BEGIN Records for this exercise

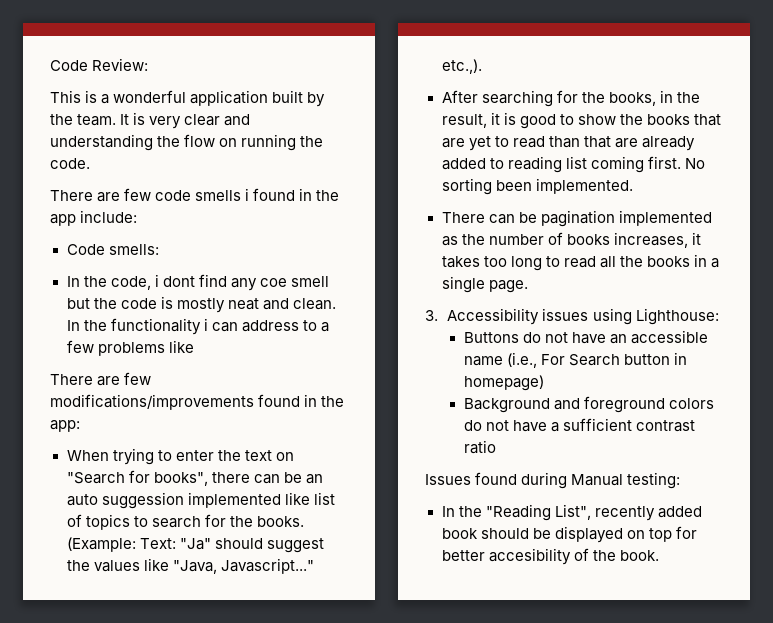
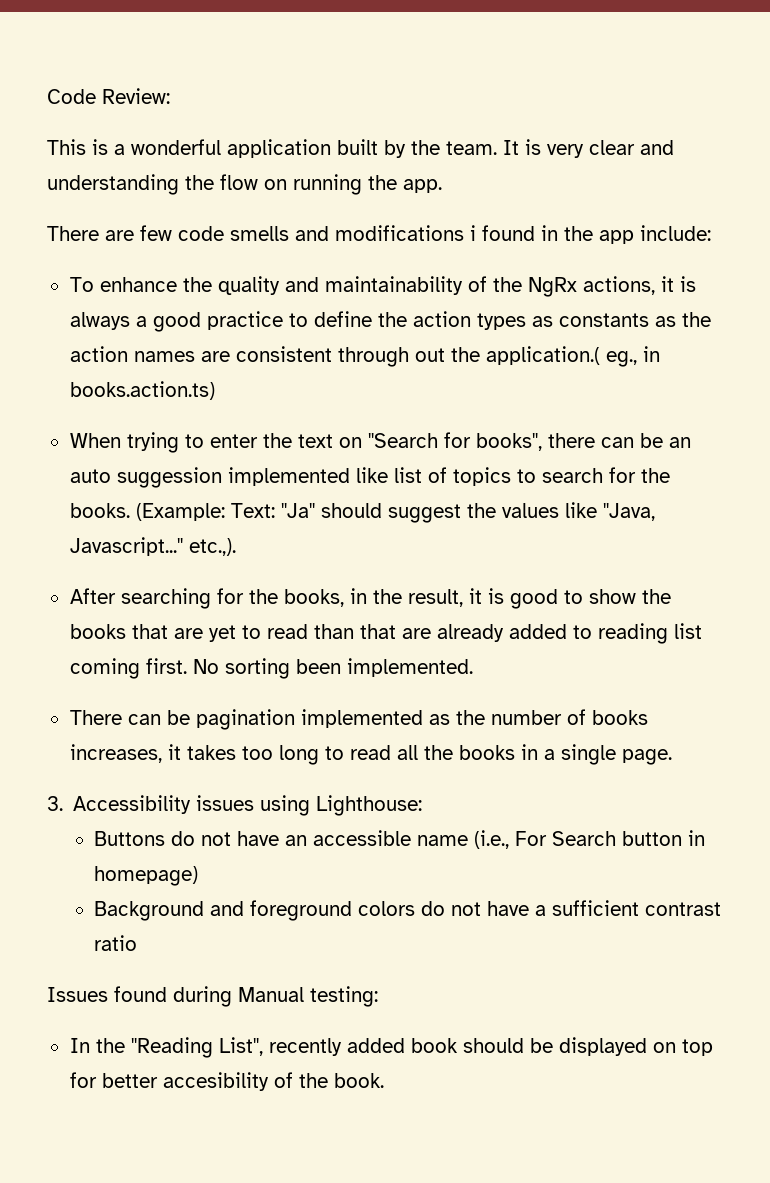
- It is very clear and understanding the flow on running the code.
+ It is very clear and understanding the flow on running the app.
- There are few code smells i found in the app include:
+ There are few code smells and modifications i found in the app include:
- Code smells:
- In the code, i dont find any coe smell but the code is mostly neat and clean. In the functionality i can address to a few problems like
- There are few modifications/improvements found in the app:
+ To enhance the quality and maintainability of the NgRx actions, it is always a good practice to define the action types as constants as the action names are consistent through out the application.( eg., in books.action.ts)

END Records for this exercise

◆ Exercise prompt:
Return each record above as it stands. Pictures stay out.

◆ Your response:
- It is very clear and understanding the flow on running the code.
+ It is very clear and understanding the flow on running the app.
- There are few code smells i found in the app include:
+ There are few code smells and modifications i found in the app include:
- Code smells:
- In the code, i dont find any coe smell but the code is mostly neat and clean. In the functionality i can address to a few problems like
- There are few modifications/improvements found in the app:
+ To enhance the quality and maintainability of the NgRx actions, it is always a good practice to define the action types as constants as the action names are consistent through out the application.( eg., in books.action.ts)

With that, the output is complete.